The title track starts with ska chords eschewed for ones that favor unpolished modern hardcore. "Advancements in Slavery" is unabashedly early '80s American punk with a few suspicious high-pitched guitar squeals that may or may not be included for the sake of irony. It opens with some intensely fast drum-work that seems to be produced with more passion than proficiency.
"How Many Vegans Does it Take to Screw in a Light Bulb," is an explosive clusterfuck of pent-up rage, as is "Smiling Teeth," a generalized protest against the rich whose chorus sounds remarkably like a Crass song. "Good Friday Everyday," has a menacing, bass-heavy intro section that returns as a refrain after the aggressive anger of the vocals-driven midsection. "Viva La Evoluciòn" is notable for its frenetically shouted phrases ending in spoken Spanish that translates roughly to "you get what you pay for, damn rich kids."

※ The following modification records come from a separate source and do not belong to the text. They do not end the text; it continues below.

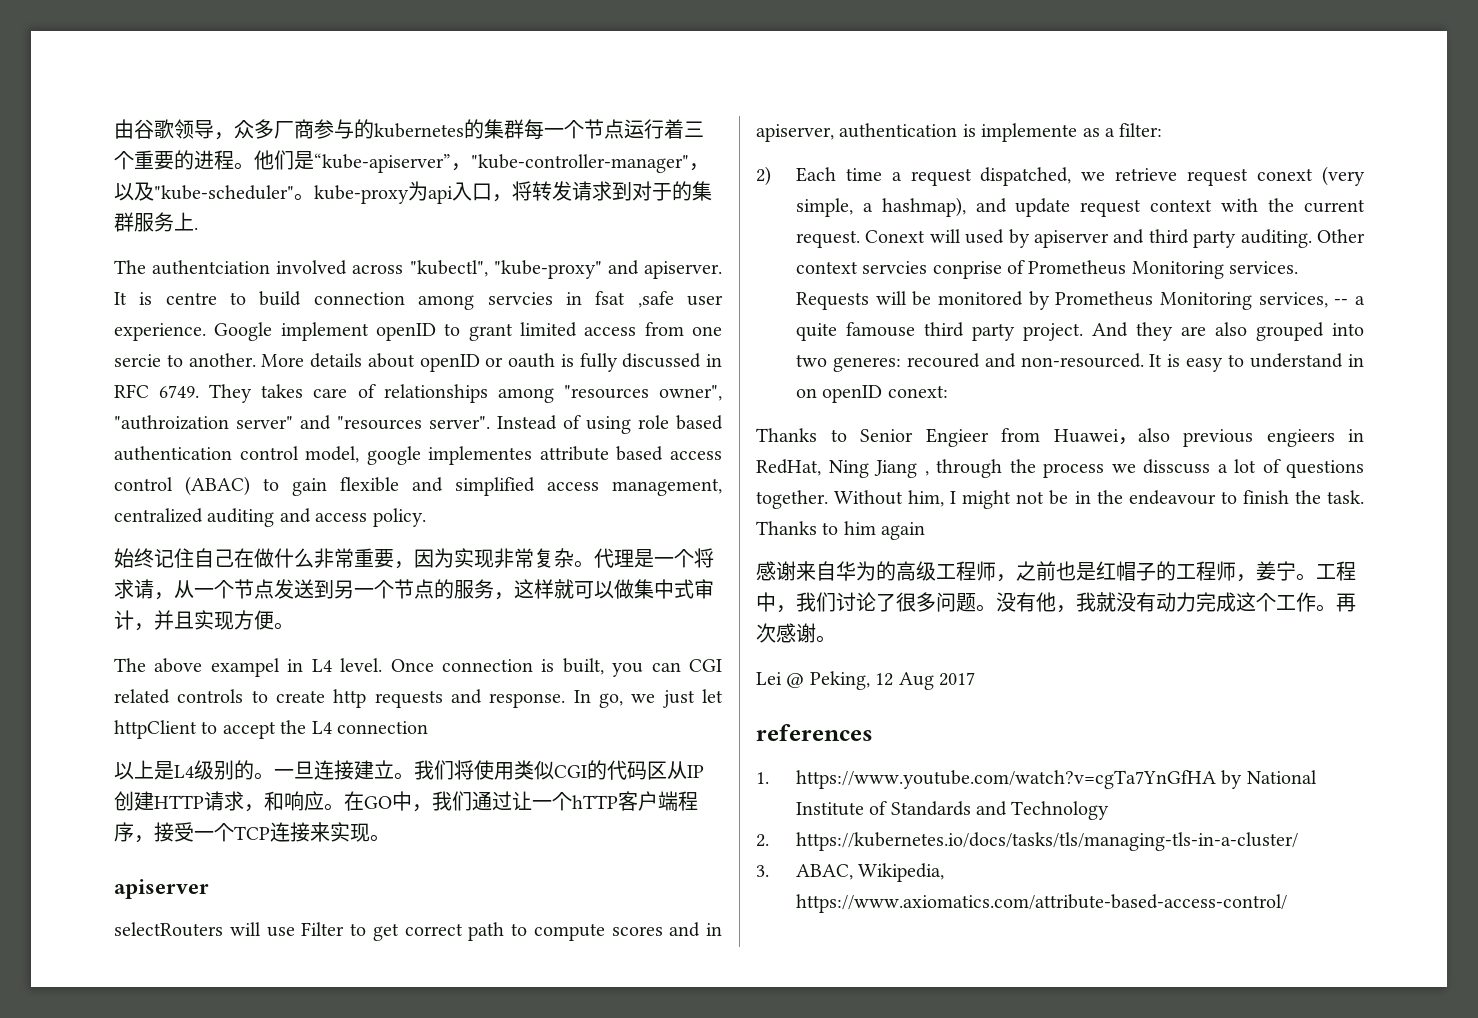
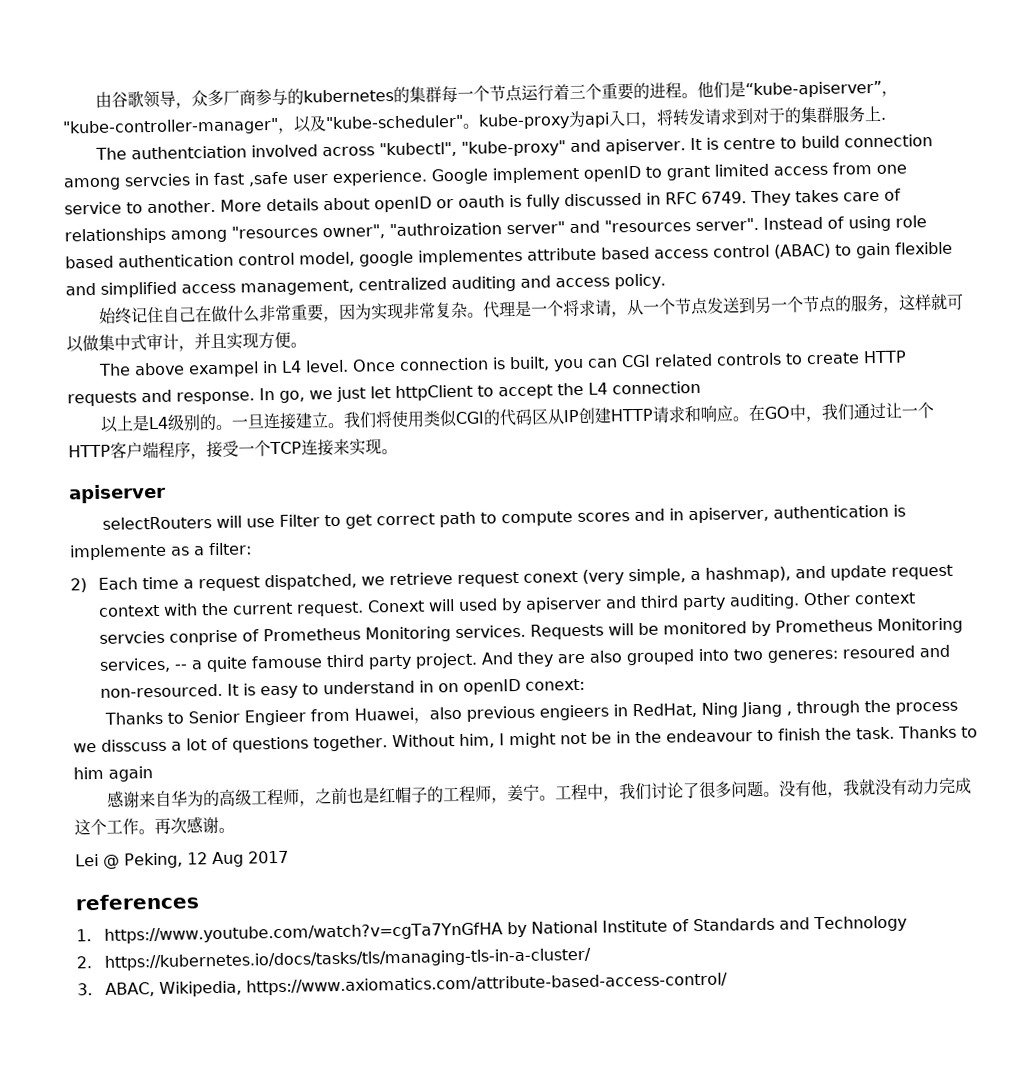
- It is centre to build connection among servcies in fsat ,safe user experience.
+ It is centre to build connection among servcies in fast ,safe user experience.
- Google implement openID to grant limited access from one sercie to another.
+ Google implement openID to grant limited access from one service to another.
- Once connection is built, you can CGI related controls to create http requests and response.
+ Once connection is built, you can CGI related controls to create HTTP requests and response.
- 我们将使用类似CGI的代码区从IP创建HTTP请求，和响应。
+ 我们将使用类似CGI的代码区从IP创建HTTP请求和响应。
- 在GO中，我们通过让一个hTTP客户端程序，接受一个TCP连接来实现。
+ 在GO中，我们通过让一个HTTP客户端程序，接受一个TCP连接来实现。
- And they are also grouped into two generes: recoured and non-resourced.
+ And they are also grouped into two generes: resoured and non-resourced.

"It Starts With the Word," is possibly the best (and longest) on the album. It goes through several movements, starting with dark, simplified surf and building effectively to their standard abrasive hardcore. It's a fascinatingly mature track, an effective protest song that could reach beyond the already converted.
The closing tracks follow the lead of prog-rock concept albums by calling themselves "Act One" and "Act Two." These serve as an excellent finale for the tone of the album, as they effectively build emotion to the level of catharsis with intense, metallic guitar and interesting choices in tempo changes, ending finally with the profound phrase: "no good in good intentions."